The cotyledons, which are two opposite roundish leaves, act as the lungs; by them carbonic acid taken from the atmosphere is absorbed and carried by a circulating process, now in full activity, through the young plant. The carbonic acid, a compound of carbon and oxygen, is decomposed; it is deprived of its carbon, which is retained by the plant, and oxygen is exhaled. The plant at this period is little more than an arrangement of cellular tissue, a very slight development of vascular and fibrous tissue appearing as a cylinder lying in the centre of the sheath. At this point, however, we begin more distinctly to trace the operations of the new power; the impulses of life are strikingly evident.

The young root is now lengthening, and absorbing from the moisture in the soil, which always contains some soluble salts, a portion of its nutriment, which is impelled upwards by a force—probably capillary attraction and endosmose action combined—to the point from which the plumule springs. Capillary force raises the fluids through the tubes in the stalk, and conveys them to the veins in the leaves, while the endosmose force diffuses them through the vegetable tissues. The plumule first ascends as a little twig, and, at the same time, by exerting a more energetic action on the carbonic acid than the cotyledons have done, the carbon retained by them being only so much as is necessary to form chlorophylle, or the green colouring matter of leaves, some wood is deposited in the centre of the radicle. From this time the process of lignification goes on through all the fabric,—the increase, and indeed the life, of the plant depending upon the development of a true leaf from the plumule.

It must not be imagined that the process consists, in the first place, of a mere oxidation of the carbon in the seed,—a slow combustion by which the spark of life is to be kindled;—the hydrogen of the water plays an important part, and, combining also with the carbon, forms necessary compounds, and by a secondary process gives rise again to water by combination with oxygen in the cells of the germinating grain. Nor must we regard the second class of phenomena as mere mechanical processes for decomposing carbonic acid, but the result of the combined influences of all the physical powers and life superadded.

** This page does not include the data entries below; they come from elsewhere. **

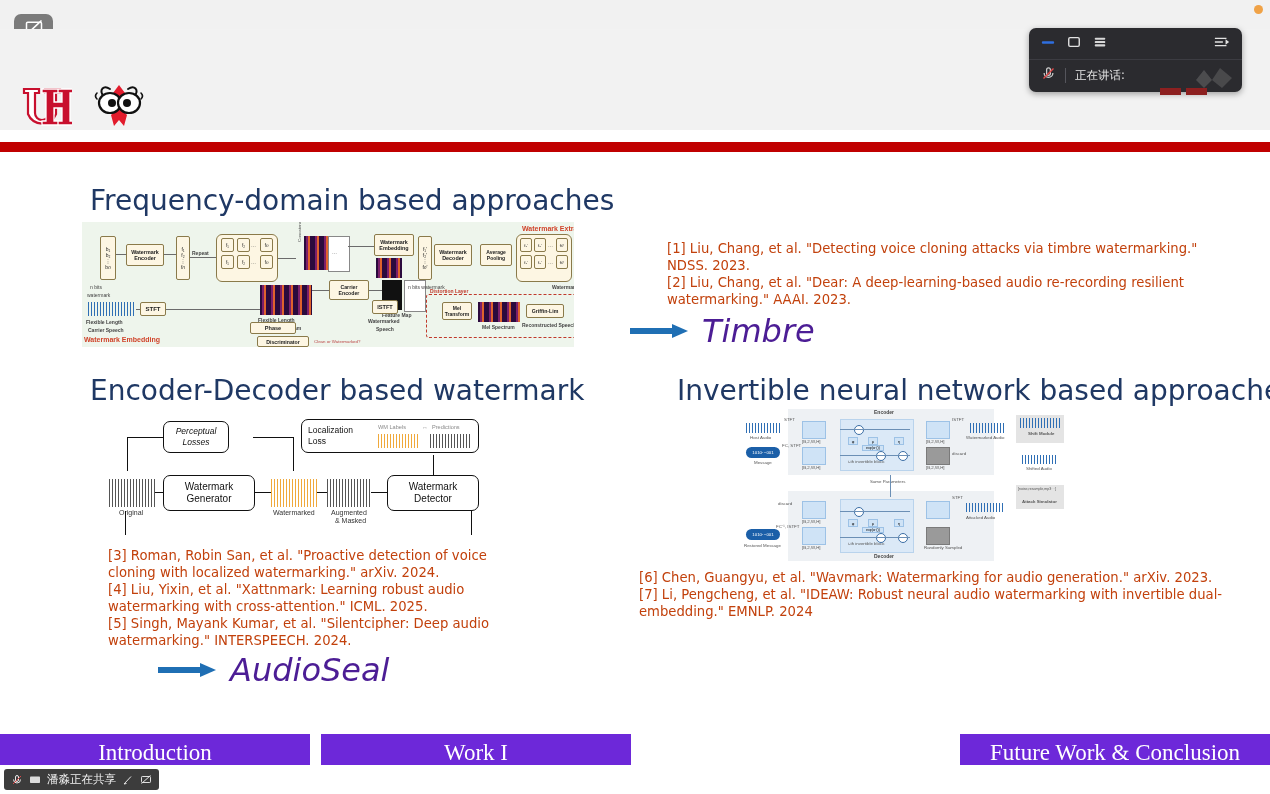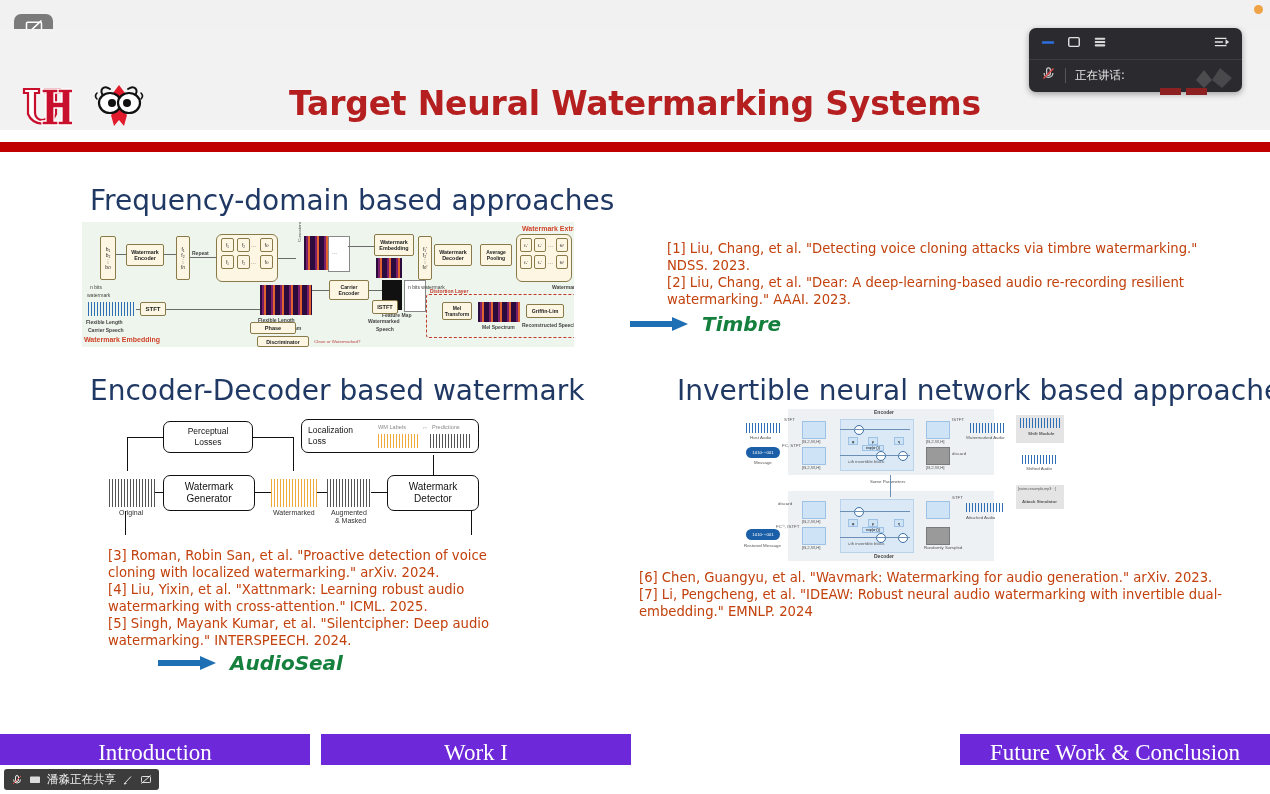"Target Neural Watermarking Systems" div { html: <div>Target Neural Watermarking Systems</div> -> none }
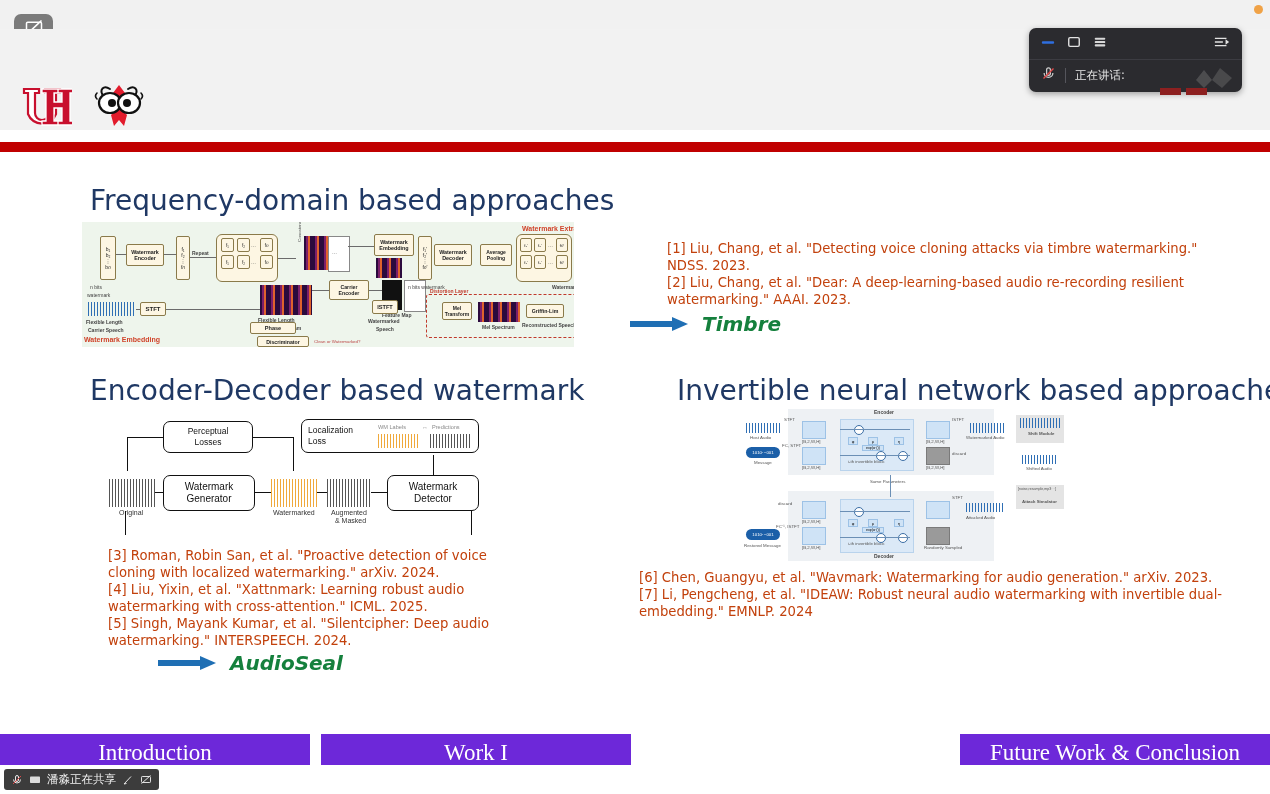"Timbre" .callout .lbl { color: #15803d -> #4c1d95; font-size: 20px -> 32px; font-weight: 700 -> 400 }
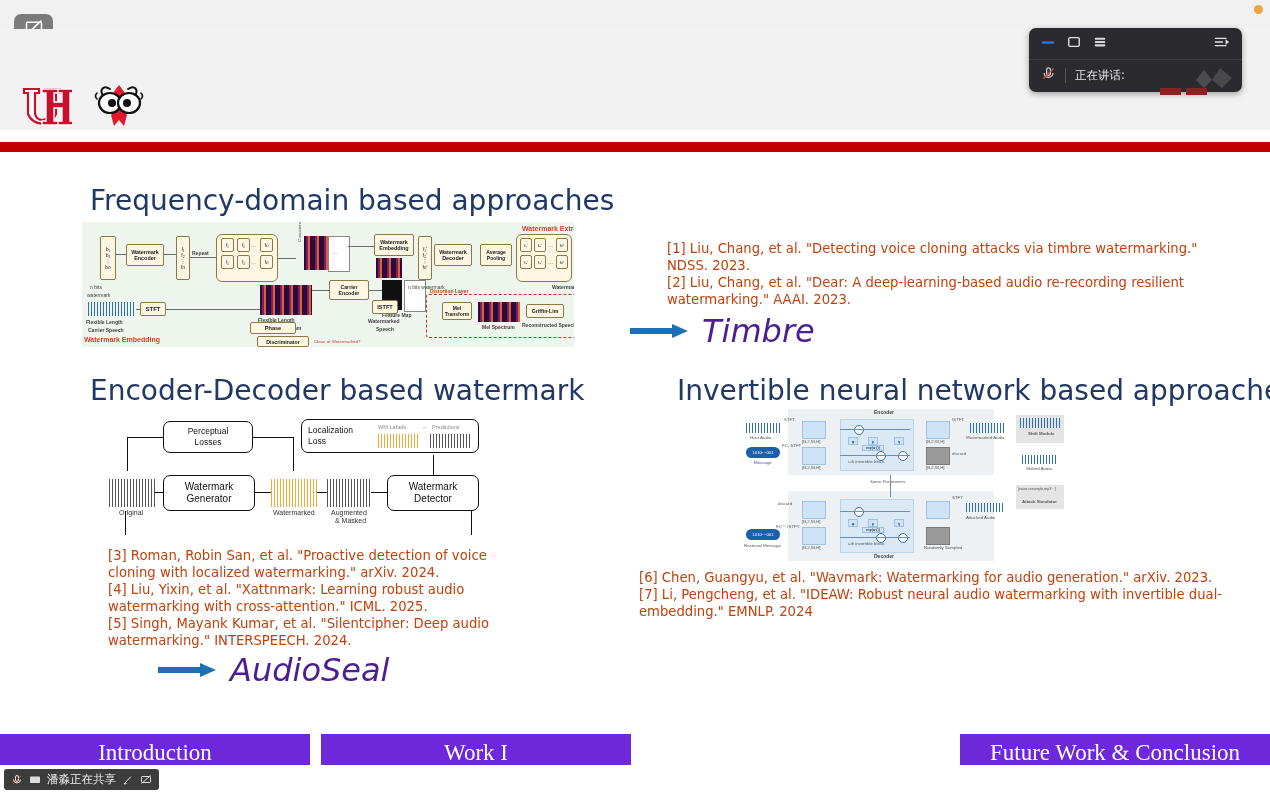"Perceptual" div.rbox { font-style: none -> italic; width: 90px -> 66px }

This elongating little twig, the plumule, at length unfolds itself, and the branch is metamorphosed into a leaf. The leaf aërates the sap it receives, effects the decomposition of the carbonic acid, the water, and in all probability the ammonia which it derives from the air, and thus returns to the pores, which communicate with the pneumatic arrangements of the plant, the necessary secretions for the formation of bark, wood, and the various proximate principles which it contains.

After the first formation of a leaf, others successively appear, all constructed alike, and performing similar functions. The leaf is the principal organ to the tree; and, indeed, Linnæus divined, and Goethe demonstrated, the beautiful fact, that the tree was developed from this curiously-formed organ.